Kasat Reskrim Polres Metro Jakarta Utara, AKBP Yudi Sanjaya, S.I.K., M.H., saat dikonfirmasi melalui sambungan telepon pada sore hari, membenarkan adanya laporan terkait dugaan dipaksa aborsi tersebut. “Kami telah menerima laporan dari korban dan saat ini sedang melakukan penyelidikan lebih lanjut. Beberapa saksi akan kami panggil untuk dimintai keterangan, termasuk korban dan terlapor,” ujar AKBP Yudi Sanjaya. Pihaknya juga akan mengumpulkan bukti-bukti lain yang relevan untuk memperkuat dugaan tindak pidana ini.

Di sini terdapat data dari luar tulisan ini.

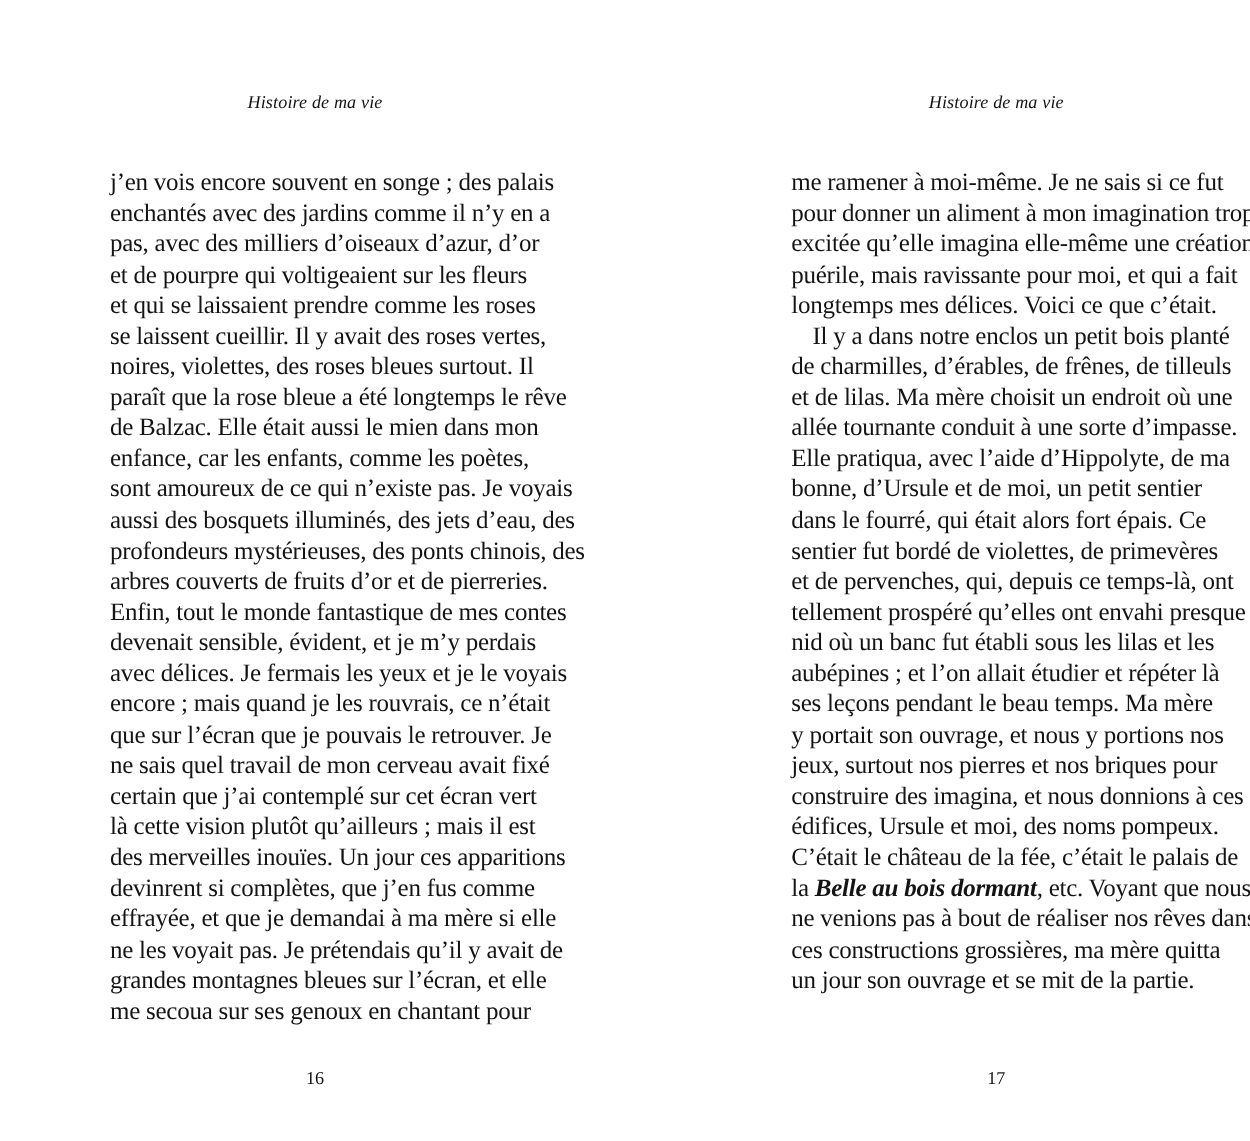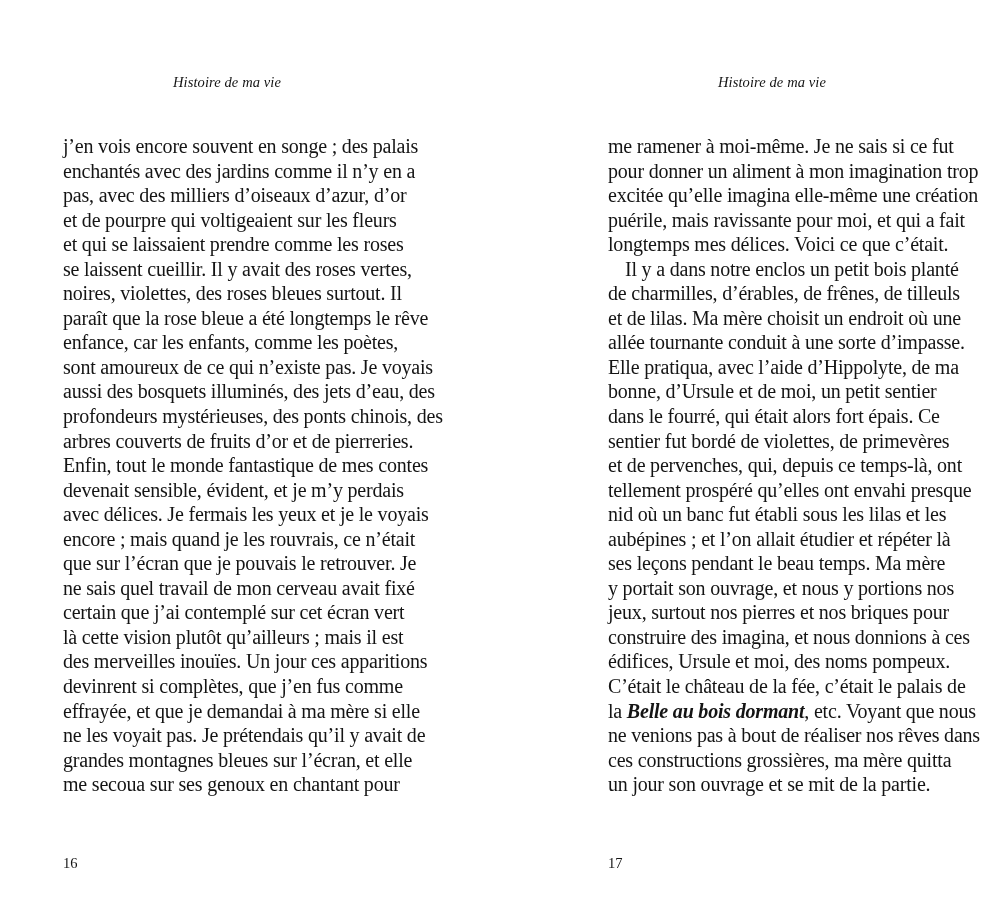--- a/index.html
+++ b/index.html
@@ -10,20 +10,21 @@
     height: 913px;
     font-family: "Liberation Serif", serif;
     color: #141414;
     overflow: hidden;
   }
   .page {
     position: absolute;
     top: 0;
     width: 328px;
     height: 913px;
+    margin-left: 25px;
   }
   #left-page  { left: 63px; }
   #right-page { left: 608px; }
   .running-header {
     position: absolute;
     top: 74px;
     left: 0; right: 0;
     text-align: center;
     font-style: italic;
     font-size: 14.5px;
@@ -43,38 +44,39 @@
     text-align: justify;
     text-align-last: justify;
   }
   .line.para-end { text-align-last: left; }
   .line.indent   { text-indent: 17px; }
   .italic { font-style: italic; font-weight: bold; }
   .page-number {
     position: absolute;
     top: 855px;
     left: 0; right: 0;
-    text-align: left;
+    text-align: center;
     font-size: 14.5px;
   }
 </style>
 </head>
 <body>
 
 <section class="page" id="left-page">
   <div class="running-header">Histoire de ma vie</div>
   <div class="body-text">
       <div class="line">j’en vois encore souvent en songe ; des palais</div>
       <div class="line">enchantés avec des jardins comme il n’y en a</div>
       <div class="line">pas, avec des milliers d’oiseaux d’azur, d’or</div>
       <div class="line">et de pourpre qui voltigeaient sur les fleurs</div>
       <div class="line">et qui se laissaient prendre comme les roses</div>
       <div class="line">se laissent cueillir. Il y avait des roses vertes,</div>
       <div class="line">noires, violettes, des roses bleues surtout. Il</div>
       <div class="line">paraît que la rose bleue a été longtemps le rêve</div>
+      <div class="line">de Balzac. Elle était aussi le mien dans mon</div>
       <div class="line">enfance, car les enfants, comme les poètes,</div>
       <div class="line">sont amoureux de ce qui n’existe pas. Je voyais</div>
       <div class="line">aussi des bosquets illuminés, des jets d’eau, des</div>
       <div class="line">profondeurs mystérieuses, des ponts chinois, des</div>
       <div class="line">arbres couverts de fruits d’or et de pierreries.</div>
       <div class="line">Enfin, tout le monde fantastique de mes contes</div>
       <div class="line">devenait sensible, évident, et je m’y perdais</div>
       <div class="line">avec délices. Je fermais les yeux et je le voyais</div>
       <div class="line">encore ; mais quand je les rouvrais, ce n’était</div>
       <div class="line">que sur l’écran que je pouvais le retrouver. Je</div>

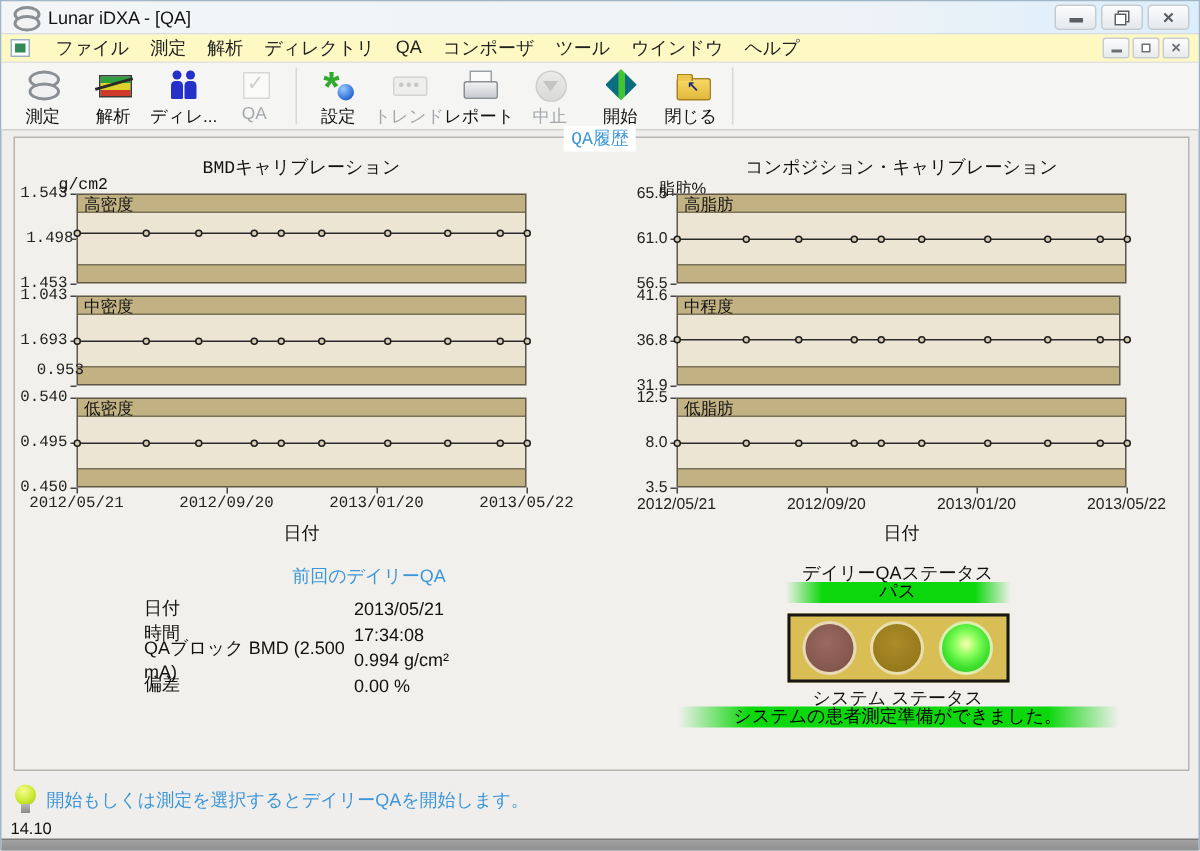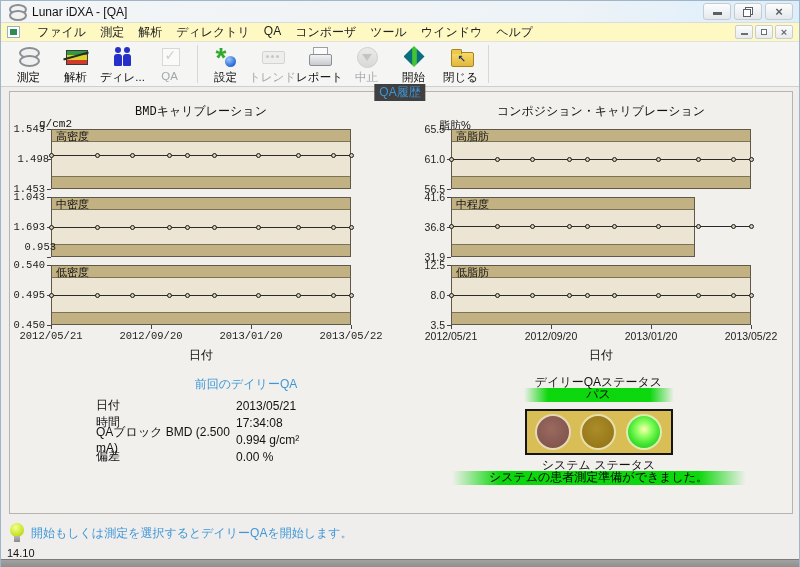--- a/index.html
+++ b/index.html
@@ -71,22 +71,22 @@
     background:linear-gradient(90deg,#0b6e7e 0 38%,#43c432 41% 59%,#0b6e7e 62% 100%);
     clip-path:polygon(50% 0,100% 50%,50% 100%,0 50%); }
   .ic-closefolder::before { content:"\2196"; position:absolute; left:3px; top:7px; width:21px; height:13px;
     border:1px solid #a8831e; border-radius:2px; background:linear-gradient(#f6d965,#e2b83c);
     font-size:10px; font-weight:bold; color:#1a2a77; text-align:center; line-height:12px; }
   .ic-closefolder::after { content:""; position:absolute; left:3px; top:4px; width:9px; height:4px;
     border:1px solid #a8831e; border-bottom:none; border-radius:2px 2px 0 0; background:#eec84e; }
 
   
   #qa-panel { position:absolute; left:8px; top:90px; width:784px; height:423px; border:1px solid #b7b3ae; background:#f1f0ed; }
-  #qa-legend { position:absolute; left:50%; top:83px; transform:translateX(-50%); background:#404040; padding:0 5px;
-    color:#3d96d8; font-size:12px; z-index:3; }
+  #qa-legend { position:absolute; left:50%; top:83px; transform:translateX(-50%); background:#ffffff; padding:0 5px;
+    color:#3d96d8; font-size:12px; z-index:3;font-family:Liberation Mono, monospace; }
 
   
   .chart { position:absolute; width:392px; height:272px; }
   #chart-left { left:12px; top:96px;font-family:Liberation Mono, monospace; }
   #chart-right { left:412px; top:96px; }
   .chart-title { position:absolute; left:38px; top:6px; width:300px; text-align:center; font-size:12px; color:#111; }
   .chart-ylabel { position:absolute; left:26px; top:21px; font-size:11px; color:#111; }
   .panel { position:absolute; border:1px solid #5f5949; background:#ece5d4; }
   .band { position:absolute; left:0; width:100%; height:12px; background:#c1b183; }
   .band-top { top:0; border-bottom:1px solid #7a7358; }
@@ -322,21 +322,21 @@
       <div class="dot" style="left: 35.5px; top: 59.5px;"></div>
       <div class="dot" style="left: 82px; top: 59.5px;"></div>
       <div class="dot" style="left: 116.5px; top: 59.5px;"></div>
       <div class="dot" style="left: 154px; top: 59.5px;"></div>
       <div class="dot" style="left: 172px; top: 59.5px;"></div>
       <div class="dot" style="left: 199px; top: 59.5px;"></div>
       <div class="dot" style="left: 242.5px; top: 59.5px;"></div>
       <div class="dot" style="left: 283px; top: 59.5px;"></div>
       <div class="dot" style="left: 317.5px; top: 59.5px;"></div>
       <div class="dot" style="left: 335.5px; top: 59.5px;"></div>
-      <div class="panel" style="left: 38px; top: 100px; width: 244px; height: 60px;">
+      <div class="panel" style="left: 38px; top: 100px; width: 296px; height: 60px;">
         <div class="band band-top"></div>
         <div class="band band-bottom"></div>
         <div class="zone-label">中程度</div>
       </div>
       <div class="ytick" style="left: -4px; top: 94px; width: 36px;">41.6</div>
       <div class="ytickmark" style="left: 34px; top: 100px;"></div>
       <div class="ytick" style="left: -4px; top: 124px; width: 36px;">36.8</div>
       <div class="ytickmark" style="left: 34px; top: 130px;"></div>
       <div class="ytick" style="left: -4px; top: 154px; width: 36px;">31.9</div>
       <div class="ytickmark" style="left: 34px; top: 160px;"></div>

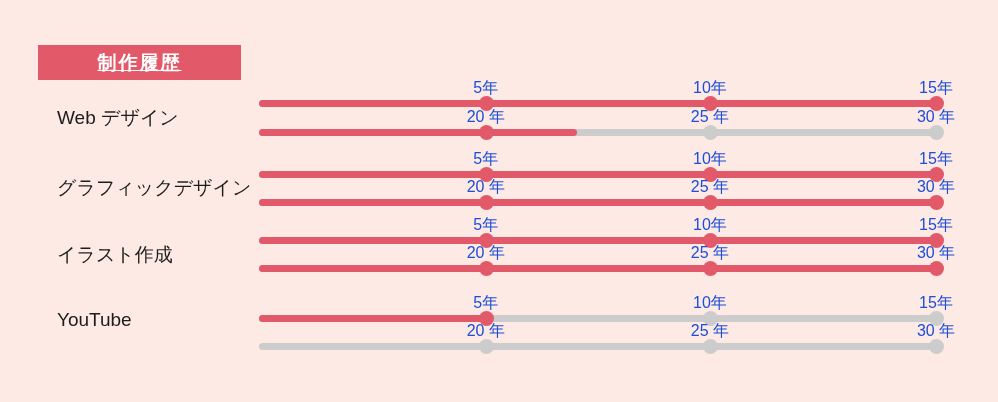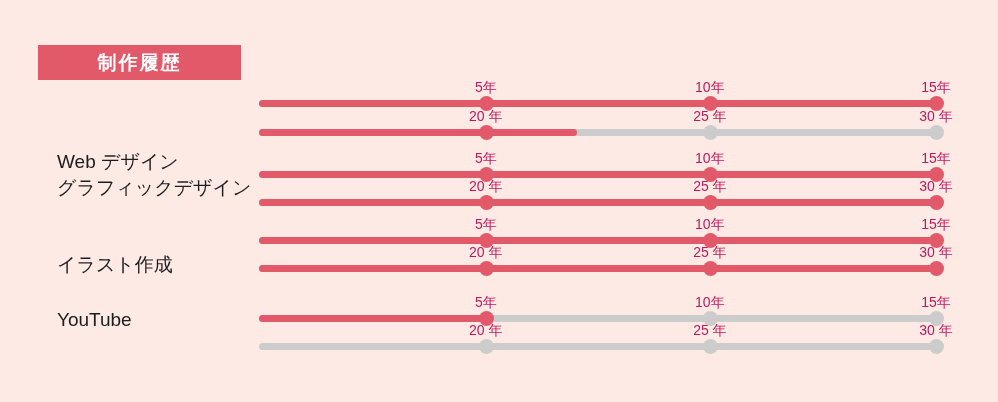--- a/index.html
+++ b/index.html
@@ -27,20 +27,21 @@
     display: flex;
     align-items: center;
     justify-content: center;
   }
   #title-badge .badge-text {
     color: #ffffff;
     font-size: 19px;
     font-weight: bold;
     letter-spacing: 2px;
     line-height: 1;
+    text-decoration: underline;
   }
 
   
   #chart {
     position: absolute;
     left: 0;
     top: 0;
     width: 998px;
     height: 402px;
   }
@@ -92,38 +93,38 @@
     height: 15px;
     border-radius: 50%;
     background: #cccccc;
     top: -4px;
     margin-left: -7px;
   }
   .tick-dot.on { background: #e2596a; }
 
   .tick-label {
     position: absolute;
-    font-size: 14px;
-    color: #be185d;
+    font-size: 16px;
+    color: #1d4ed8;
     white-space: nowrap;
     transform: translateX(-50%);
     top: -20px;
     line-height: 1;
   }
 </style>
 </head>
 <body>
 
 <div id="title-badge">
   <span class="badge-text">制作履歴</span>
 </div>
 
 <div id="chart">
     <div class="skill-row" style="top: 0px;">
-      <div class="row-label" style="top: 108px; margin-top: 44px;">Web デザイン</div>
+      <div class="row-label" style="top: 108px;">Web デザイン</div>
       <div class="track" style="top: 100px;">
         <div class="track-bg"></div>
         <div class="track-fill" style="width: 100%;"></div>
         <div class="tick-dot on" style="left: 33.5%;"></div>
         <div class="tick-label" style="left: 33.5%;">5年</div>
         <div class="tick-dot on" style="left: 66.6%;"></div>
         <div class="tick-label" style="left: 66.6%;">10年</div>
         <div class="tick-dot on" style="left: 100%;"></div>
         <div class="tick-label" style="left: 100%;">15年</div>
       </div>
@@ -155,21 +156,21 @@
         <div class="track-fill" style="width: 100%;"></div>
         <div class="tick-dot on" style="left: 33.5%;"></div>
         <div class="tick-label" style="left: 33.5%;">20 年</div>
         <div class="tick-dot on" style="left: 66.6%;"></div>
         <div class="tick-label" style="left: 66.6%;">25 年</div>
         <div class="tick-dot on" style="left: 100%;"></div>
         <div class="tick-label" style="left: 100%;">30 年</div>
       </div>
     </div>
     <div class="skill-row" style="top: 0px;">
-      <div class="row-label" style="top: 255px;">イラスト作成</div>
+      <div class="row-label" style="top: 245px;">イラスト作成</div>
       <div class="track" style="top: 237px;">
         <div class="track-bg"></div>
         <div class="track-fill" style="width: 100%;"></div>
         <div class="tick-dot on" style="left: 33.5%;"></div>
         <div class="tick-label" style="left: 33.5%;">5年</div>
         <div class="tick-dot on" style="left: 66.6%;"></div>
         <div class="tick-label" style="left: 66.6%;">10年</div>
         <div class="tick-dot on" style="left: 100%;"></div>
         <div class="tick-label" style="left: 100%;">15年</div>
       </div>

Kasus dugaan dipaksa aborsi ini tentu menjadi perhatian serius terkait isu kekerasan terhadap perempuan dan hak reproduksi. Jika terbukti bersalah, pelaku dapat dijerat dengan Pasal 77A Undang-Undang Nomor 35 Tahun 2014 tentang Perubahan Atas Undang-Undang Nomor 23 Tahun 2002 tentang Perlindungan Anak, yang mengatur mengenai larangan memaksa anak melakukan aborsi, dengan ancaman hukuman pidana penjara paling lama 10 tahun dan/atau denda paling banyak Rp200.000.000 (dua ratus juta rupiah). Pihak kepolisian mengimbau kepada masyarakat yang mengalami atau mengetahui adanya tindak kekerasan serupa untuk segera melapor kepada pihak berwenang agar dapat segera ditindaklanjuti. Pihak kepolisian juga akan bekerja sama dengan instansi terkait untuk memberikan pendampingan dan pemulihan psikologis kepada korban.